A recurring dynamic in the work is the balance between control and surrender. Some compositions feature dominant blocks of color or repeated structural elements that suggest an effort to stabilize experience. Others fracture into restless marks, drips, and stains that resist containment. This oscillation keeps the viewer aware of process, emphasizing that the painting is not a single moment but an accumulation of many. Because Roomer returns to his canvases over weeks, duration becomes palpable. Earlier layers are not erased; they remain as evidence of time spent, decisions reconsidered, and emotions revisited.
Occasionally, lines appear that hint at diagrams or fleeting profiles, but these suggestions never settle into representation. They dissolve back into abstraction, reinforcing the non literal nature of the work. These marks feel less like descriptions of objects and more like traces of attention, mapping where focus landed rather than what was seen. Through this approach, Roomer positions abstraction as a form of emotional regulation and exploration.
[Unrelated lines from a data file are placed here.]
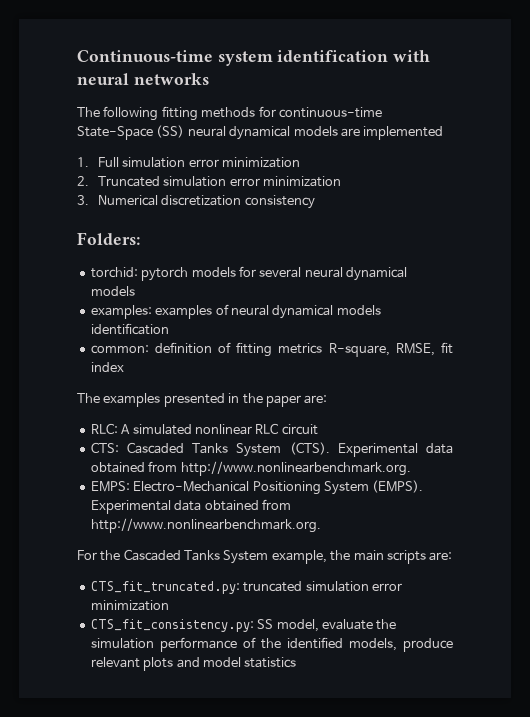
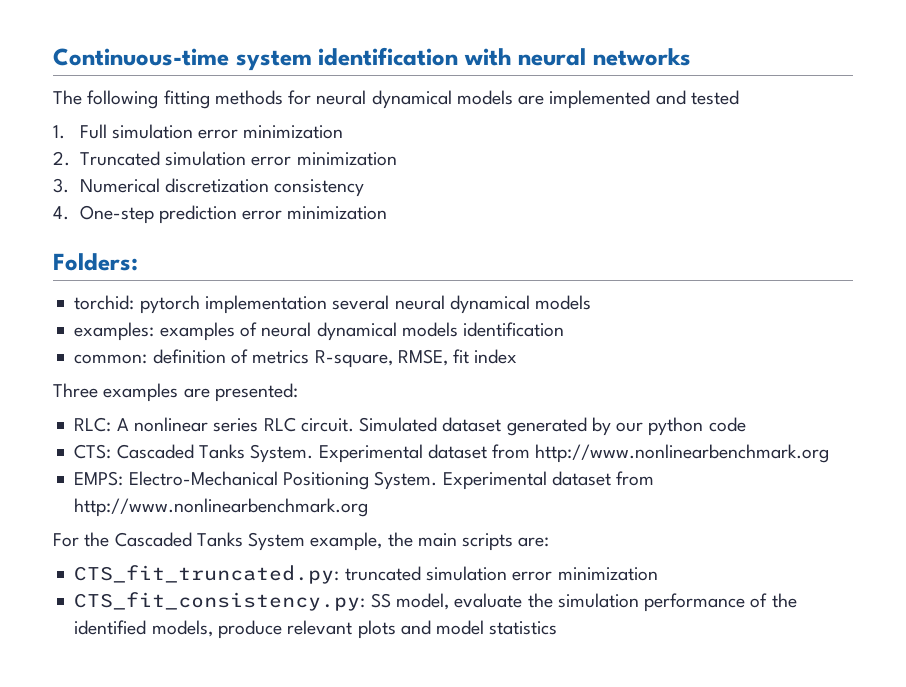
[278,107,382,118] [77,125,185,140] continuous-time State-Space (SS) -> (312, 97) none
(444, 133) none -> [655,90,739,105] and tested
(315, 202) none -> [53,205,388,224] // 4. One-step prediction error minimization
[191,266,256,277] models for -> [204,295,327,314] implementation
[236,342,273,357] fitting -> (248, 356) none
[77,393,328,407] [90,423,318,435] [90,442,453,457] [90,461,411,476] [90,480,424,495] [90,499,291,514] [90,518,321,533] The examples presented in the paper are: // RLC: A simulated nonlinear RLC circuit // CTS: Cascaded Tanks System (CTS). Experimental data obtained from http://www.nonlinearbenchmark.org. // EMPS: Electro-Mechanical Positioning System (EMPS). Experimental data obtained from http://www.nonlinearbenchmark.org. -> [53,383,298,402] [74,417,746,436] [74,444,830,463] [74,471,655,490] [74,498,369,517] Three examples are presented: // RLC: A nonlinear series RLC circuit. Simulated dataset generated by our python code // CTS: Cascaded Tanks System. Experimental dataset from http://www.nonlinearbenchmark.org // EMPS: Electro-Mechanical Positioning System. Experimental dataset from http://www.nonlinearbenchmark.org

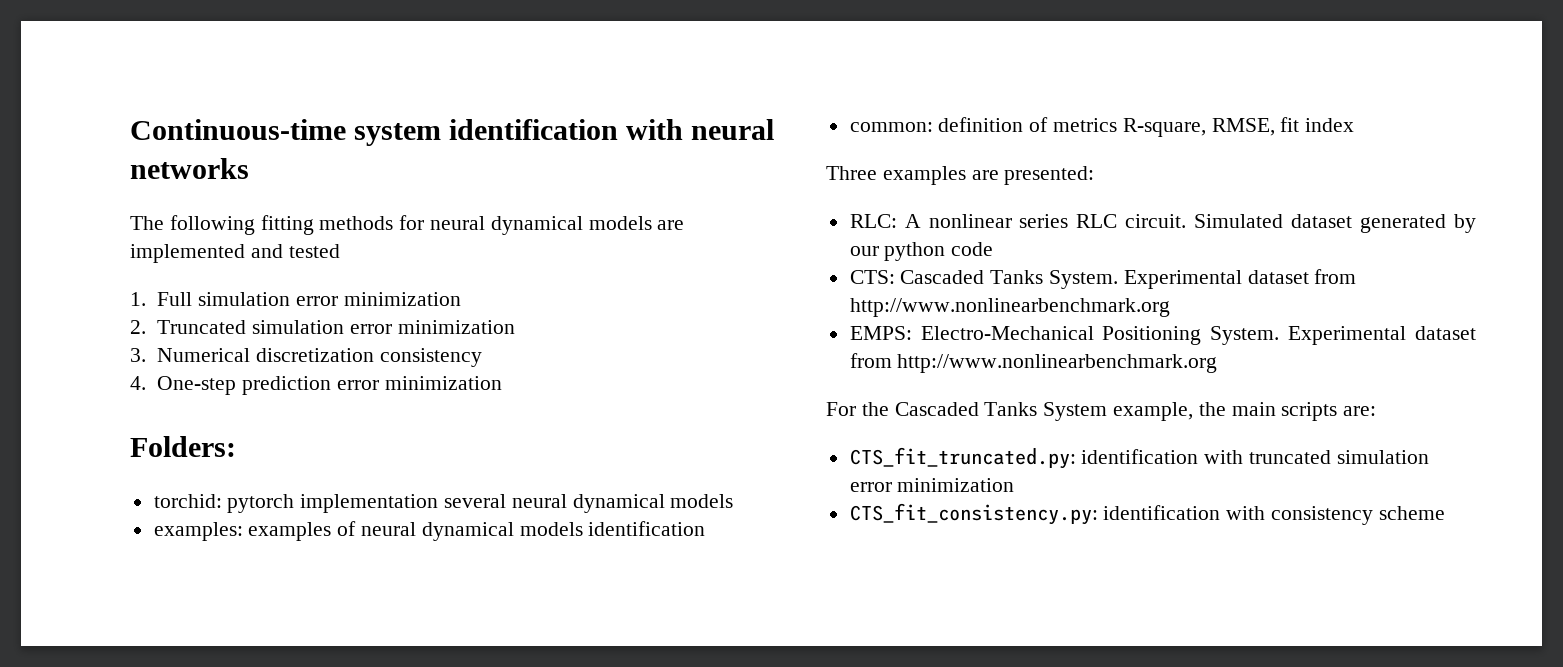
(340, 574) none -> [1081,449,1244,464] identification with
[370,593,797,612] [74,620,558,639] SS model, evaluate the simulation performance of the identified models, produce relevant plots and model statistics -> [1103,505,1445,525] identification with consistency scheme

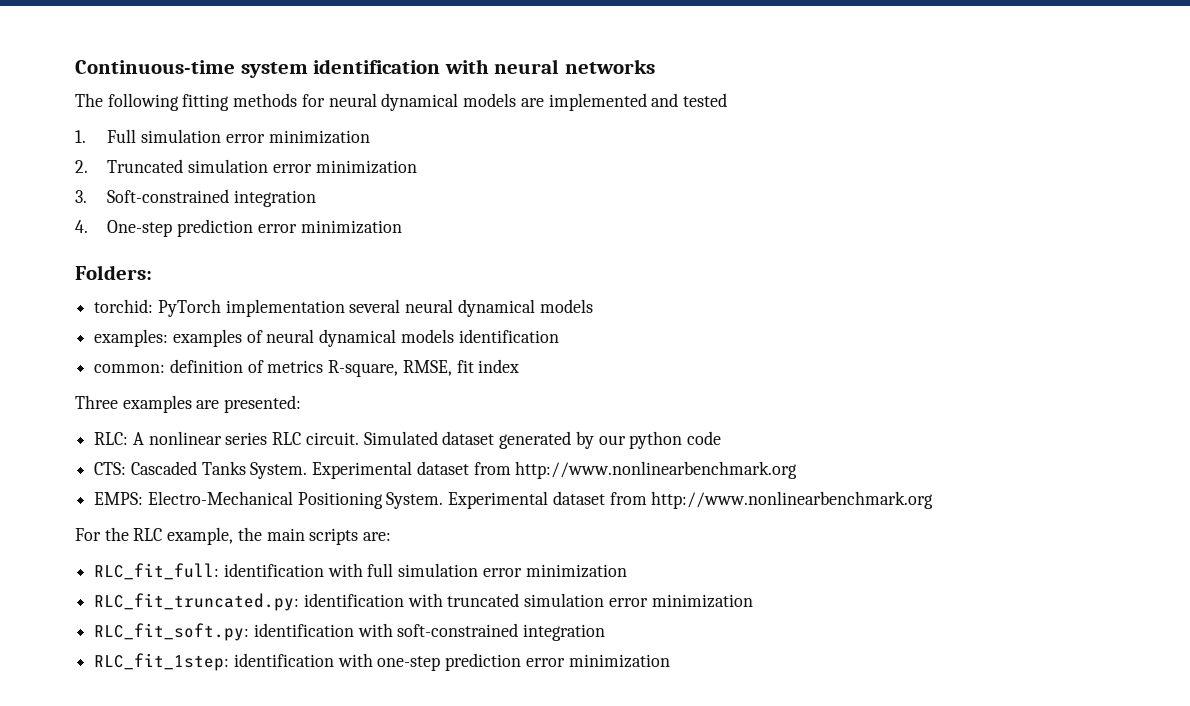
[157,348,483,367] Numerical discretization consistency -> [107,189,317,207] Soft-constrained integration
[227,494,295,513] pytorch -> [157,299,221,317] PyTorch
[894,402,1108,421] Cascaded Tanks System -> [133,528,163,541] RLC
[849,447,1076,469] CTS_fit_truncated.py: -> [94,563,627,580] [94,593,300,611] RLC_fit_full: identification with full simulation error minimization // RLC_fit_truncated.py:
[849,503,1445,525] CTS_fit_consistency.py: identification with consistency scheme -> [94,623,606,641] [94,653,670,671] RLC_fit_soft.py: identification with soft-constrained integration // RLC_fit_1step: identification with one-step prediction error minimization

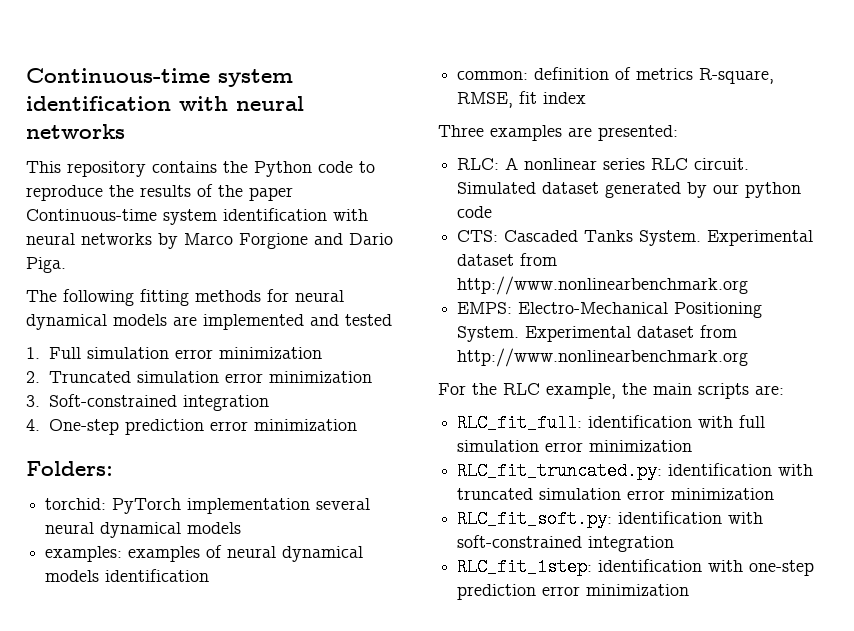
[75,59,655,78] Continuous-time system identification with neural networks -> [26,68,293,87] [26,96,304,111] [26,124,125,139] [26,161,375,177] [26,184,293,201] [26,208,368,225] [26,233,393,249] [26,257,66,273] Continuous-time system identification with neural networks // This repository contains the Python code to reproduce the results of the paper Continuous-time system identification with neural networks by Marco Forgione and Dario Piga.

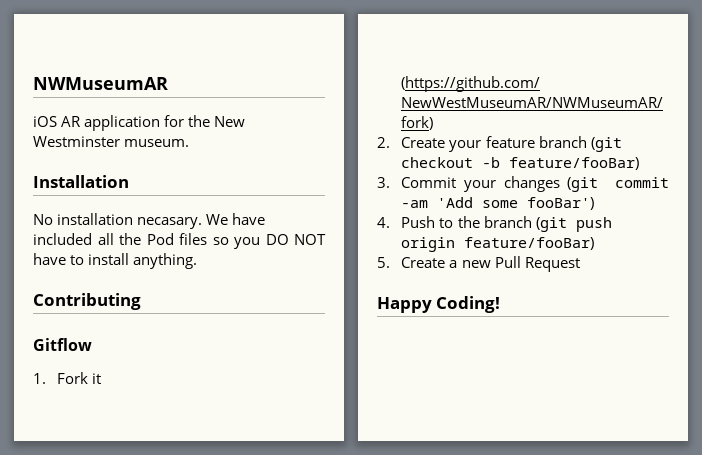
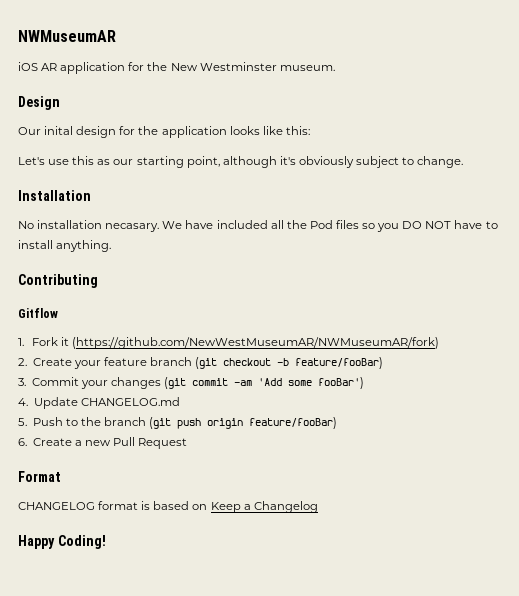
(190, 143) none -> [18,96,60,110] [18,126,310,138] [18,156,464,168] // Design // Our inital design for the application looks like this: // Let's use this as our starting point, although it's obviously subject to change.
(390, 222) none -> [33,397,180,409] [18,418,27,426] Update CHANGELOG.md // 5.
[377,257,390,268] 5. -> [18,438,27,446] 6.
(580, 264) none -> [18,471,61,482] [18,501,318,513] // Format // CHANGELOG format is based on Keep a Changelog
The paintings do not ask to be decoded; they invite viewers to sit with complexity, recognizing instability and persistence as shared human conditions.
Legs
The Lights Out in the Bathroom
John Roomer: Falling Down and the Courage of Exposure
A defining moment in Roomer’s public practice came with Falling Down, an international online solo painting exhibition that opened on January 29 and concluded on March 29, 2025. Created at his kitchen table, the works in this exhibition emerged from a deeply personal space, shaped by the realities of living as an autistic artist with limited resources. The title captured both vulnerability and motion, suggesting not a final collapse but an ongoing process of losing and regaining balance. Painting functioned as therapy, exploration, and connection, transforming private emotional states into visible forms that others could encounter.
Each painting in Falling Down was created without a predefined outcome, embracing uncertainty as a working condition. Textured layers, vivid color interactions, and dynamic gestures formed a visual language rooted in lived experience. Moments of isolation appeared alongside flashes of resilience, creating a body of work that felt unresolved yet sincere. The absence of digital mediation emphasized the purity of the process, underscoring that the work was made out of necessity rather than a desire for validation. Viewers were encouraged to slow down, engaging with the paintings beyond surface impressions.
The exhibition later extended into a June presentation in the Bristol Room, including a meet the artist event that allowed direct conversation about process and motivation. All works were made available for purchase, reinforcing the idea that these paintings were part of an ongoing exchange rather than static artifacts. Through Falling Down, Roomer demonstrated that vulnerability can be a source of strength, and that uncertainty can hold possibility. His work affirms art’s capacity to steady, heal, and create connection, even when created under modest conditions and shared without pretense.